С Максимовым трудно спорить, у него пропасть аргументов, к тому же он всё время подливает.

На каком-то симпозиуме или коллоквиуме встретился с Войновичем. Кажется, в Лос-Анджелесе. И тот с места в карьер:

— В России был?

— Нет.

— Почему?

А чёрт его знает, почему. То ли боязно в чём-то разочароваться, то ли с грубостью сталкиваться не хочется. О ней столько говорят приезжающие.

— Простите, но вы писатель русский или французский? — вторым вопросом огорошил Войнович.

— Писатель русский, но пишу по-французски.

— Как Набоков?

— Не надо параллелей, Владимир Николаевич. Набоков есть Набоков, а ваш покорный слуга… Что поделаешь, живу во Франции, французский мне ближе, но без русских не могу. Особенно когда столкнулся с вами, с той стороны. В маки в первый раз.

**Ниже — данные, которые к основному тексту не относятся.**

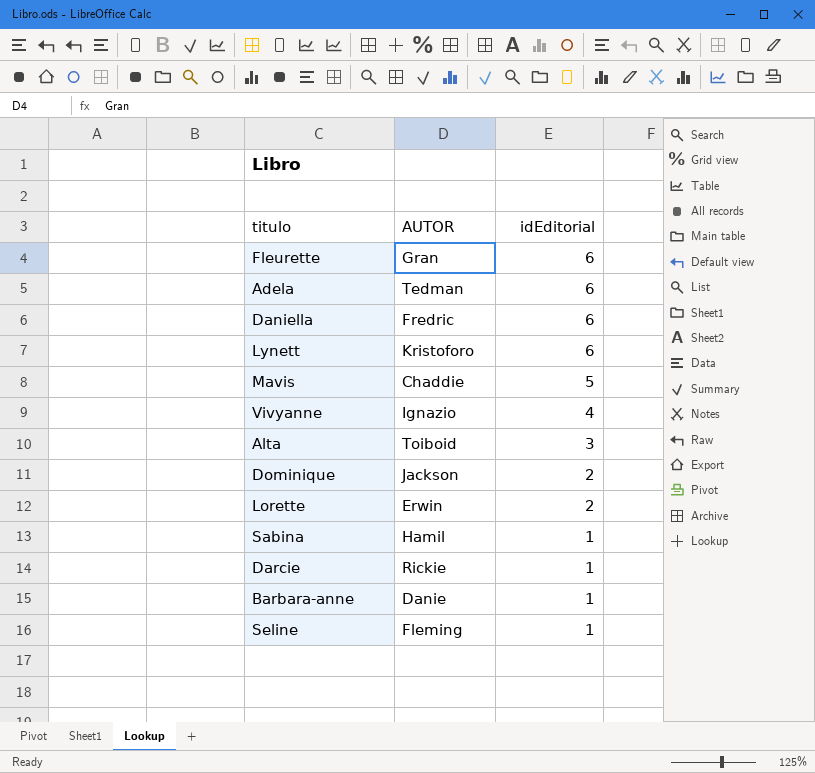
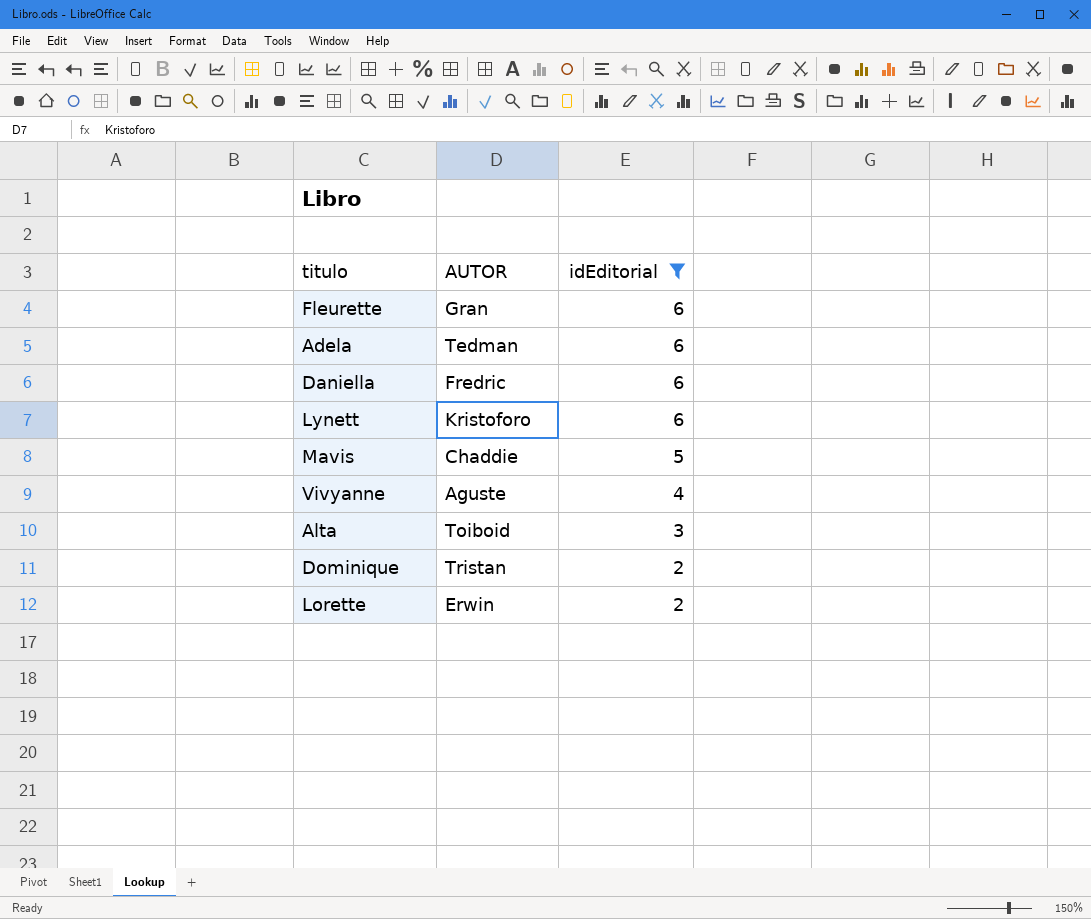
filter: none -> idEditorial != 1
Vivyanne | AUTOR: Ignazio -> Aguste
Dominique | AUTOR: Jackson -> Tristan

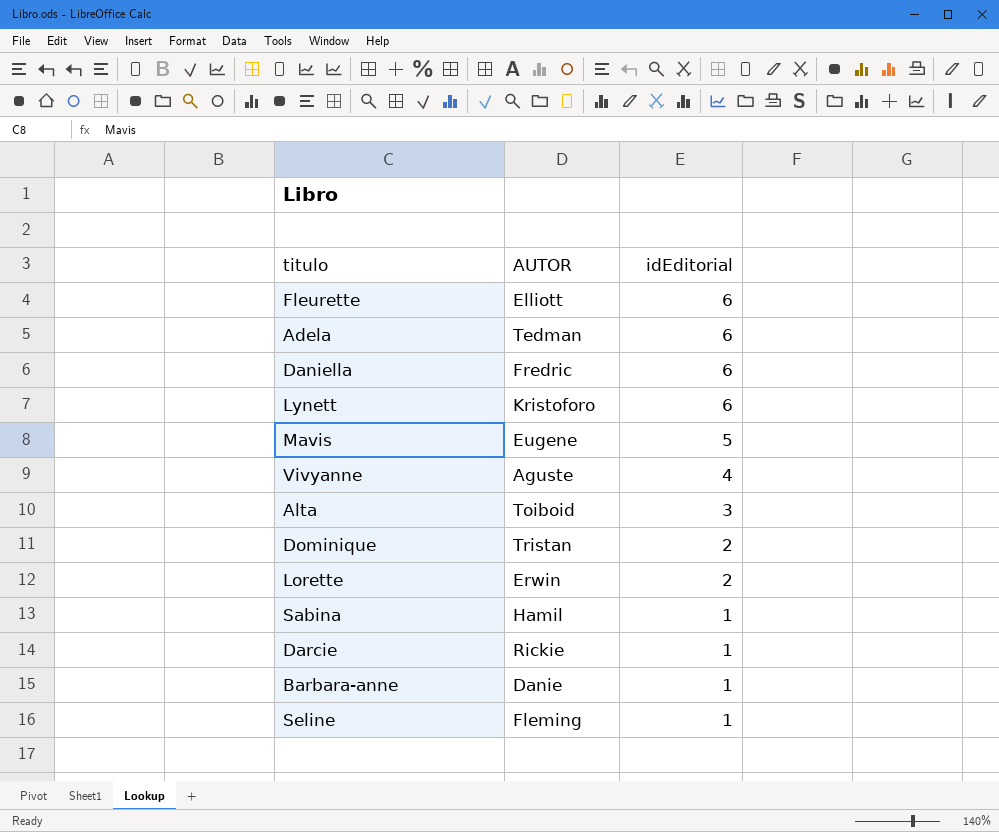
filter: idEditorial != 1 -> none
Fleurette | AUTOR: Gran -> Elliott
Mavis | AUTOR: Chaddie -> Eugene

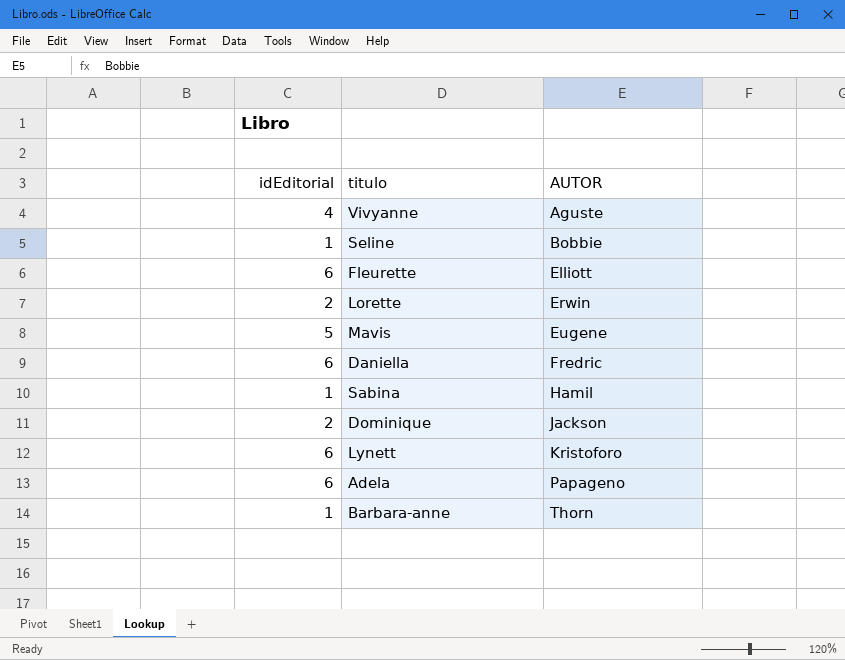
row order: idEditorial descending -> AUTOR ascending
column idEditorial | position: 3 -> 1
row Alta: Toiboid | 3 -> none
row Darcie: Rickie | 1 -> none
Seline | AUTOR: Fleming -> Bobbie
Dominique | AUTOR: Tristan -> Jackson
Adela | AUTOR: Tedman -> Papageno
Barbara-anne | AUTOR: Danie -> Thorn

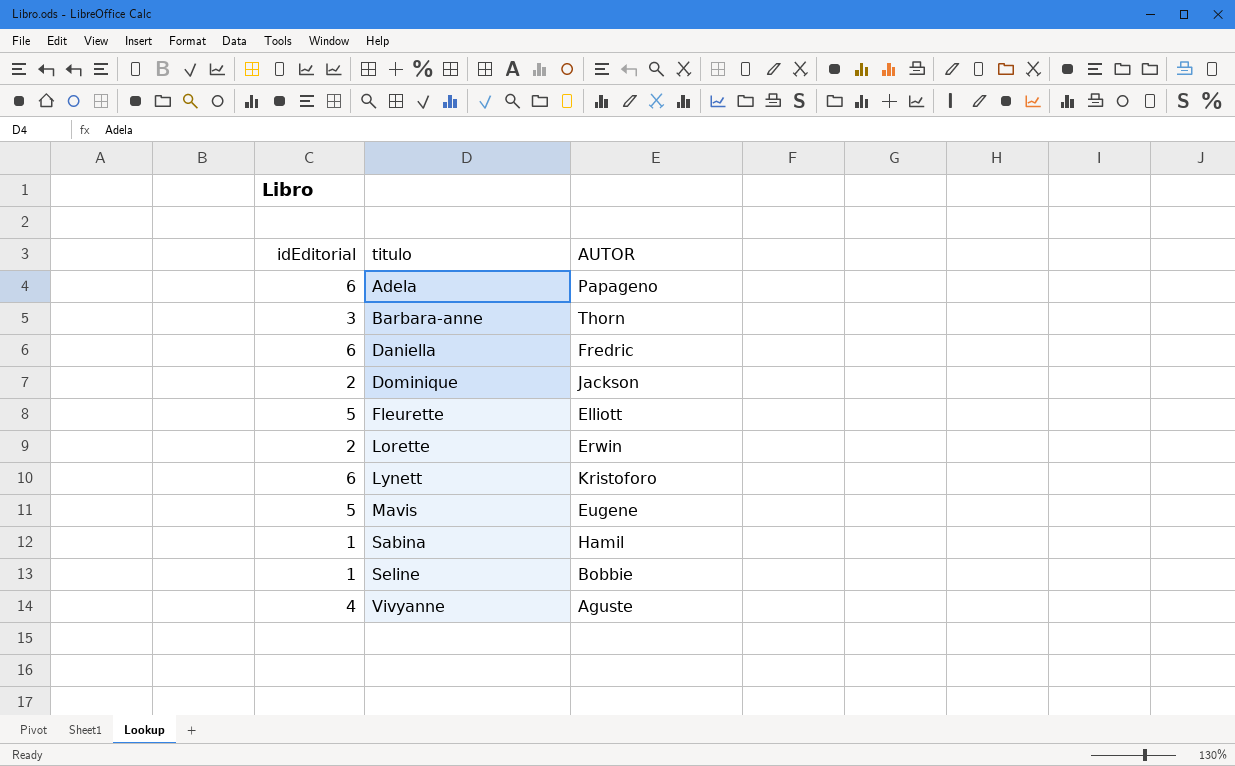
row order: AUTOR ascending -> titulo ascending
Barbara-anne | idEditorial: 1 -> 3
Fleurette | idEditorial: 6 -> 5

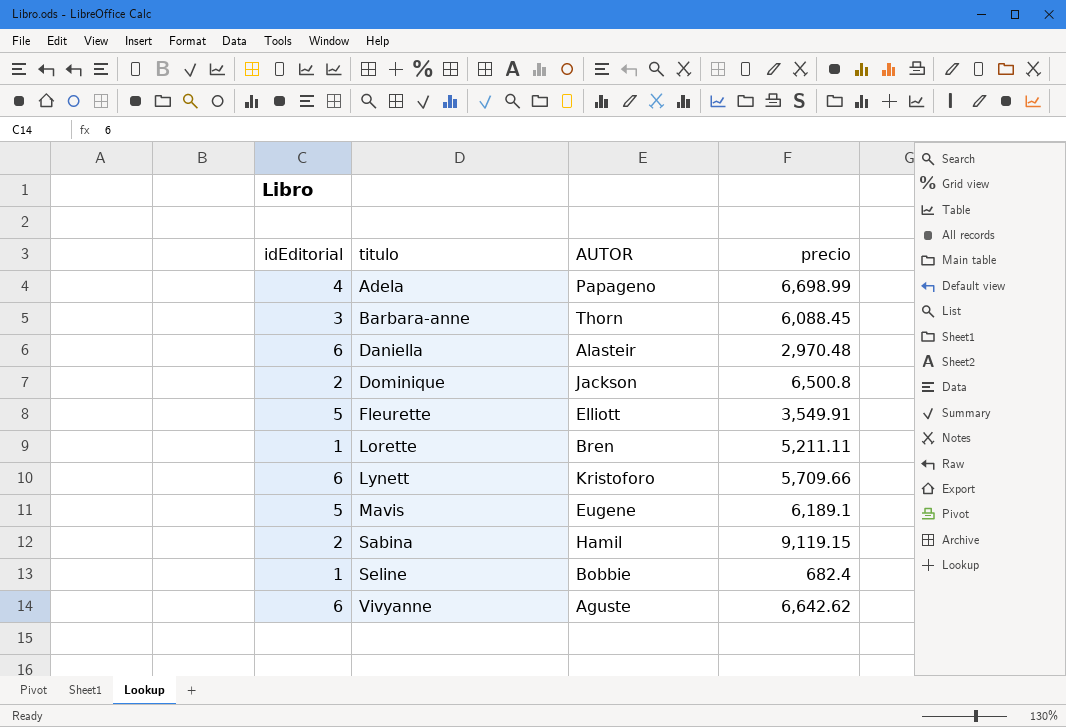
column precio | position: none -> 4
Adela | idEditorial: 6 -> 4
Daniella | AUTOR: Fredric -> Alasteir
Lorette | idEditorial: 2 -> 1
Lorette | AUTOR: Erwin -> Bren
Sabina | idEditorial: 1 -> 2
Vivyanne | idEditorial: 4 -> 6

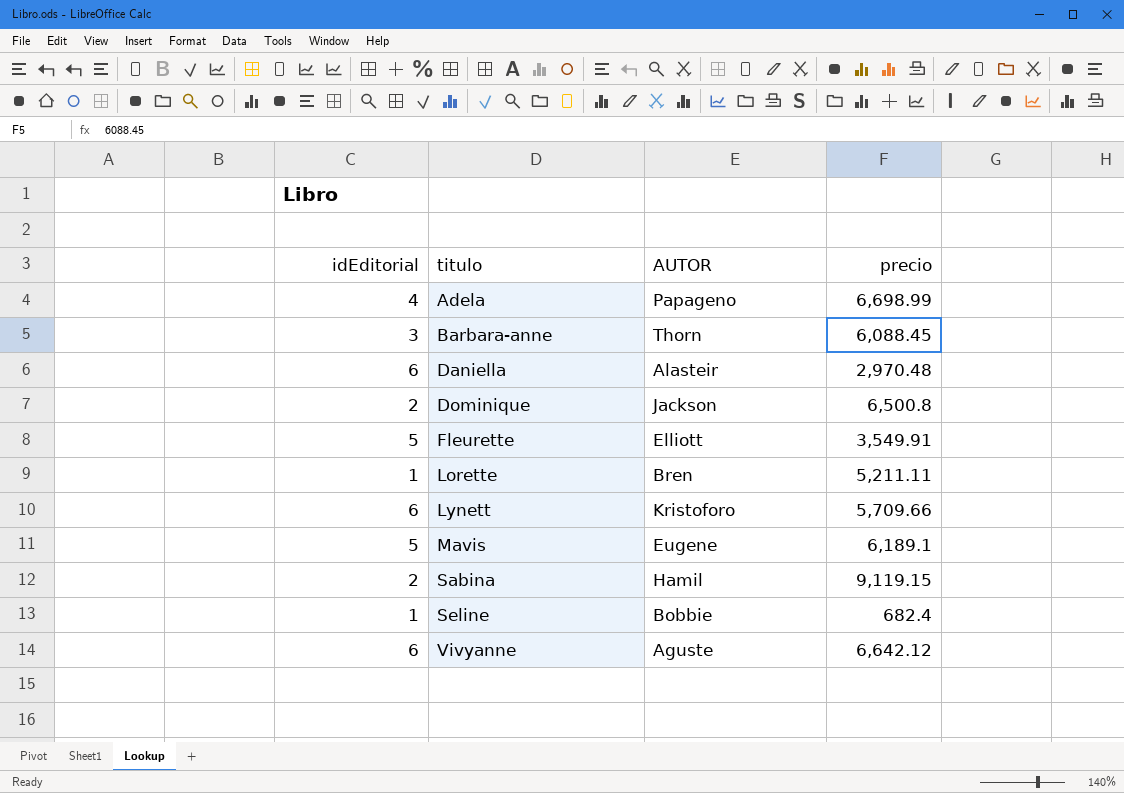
Vivyanne | precio: 6,642.62 -> 6,642.12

— Не с той стороны, а из России. Вы русский, Россия ваша родина. Вы же там родились?

— Там. В Киеве. В матери городов русских.

— И неужели не тянет туда?

— Тянет, а как же…

— Ну вот и поезжайте, за чем остановка?

Легко говорить «поезжайте». Это тебе не Италия, Испания, сел в машину и покатил. Это встреча с родиной, которую не знаешь. Вернее, знаешь, но как, по книгам, «Юманите», рассказам родителей, своих и чужих, всегда что-то идеализирующих в потерянной своей молодости, по кинофильмам, таким разным — «Падение Берлина», «Журавли», «Баллада о солдате», — никогда не поймёшь, где в них правда, где враньё, по тому же Войновичу, по новым, недавно появившимся авторам… И ехать не для Эрмитажа и Третьяковской галереи, а для чего-то существенного. Для общения. Вот и здесь, с советскими, как-то не очень получается. Не то что они, советские, высокомерны, нет, но, когда говоришь с ними, в каждом их слове чувствуешь — «Ну как вы можете это понять? Мы прошли через всё, понимаете, всё. Энтузиазм, гордость, унижение, убийства, растления, героизм, победу… Всё на собственном горбу. И знаем, ЧТО несём вам. А вы нас слушать не хотите. А несём мы вам рабство. Ясно?»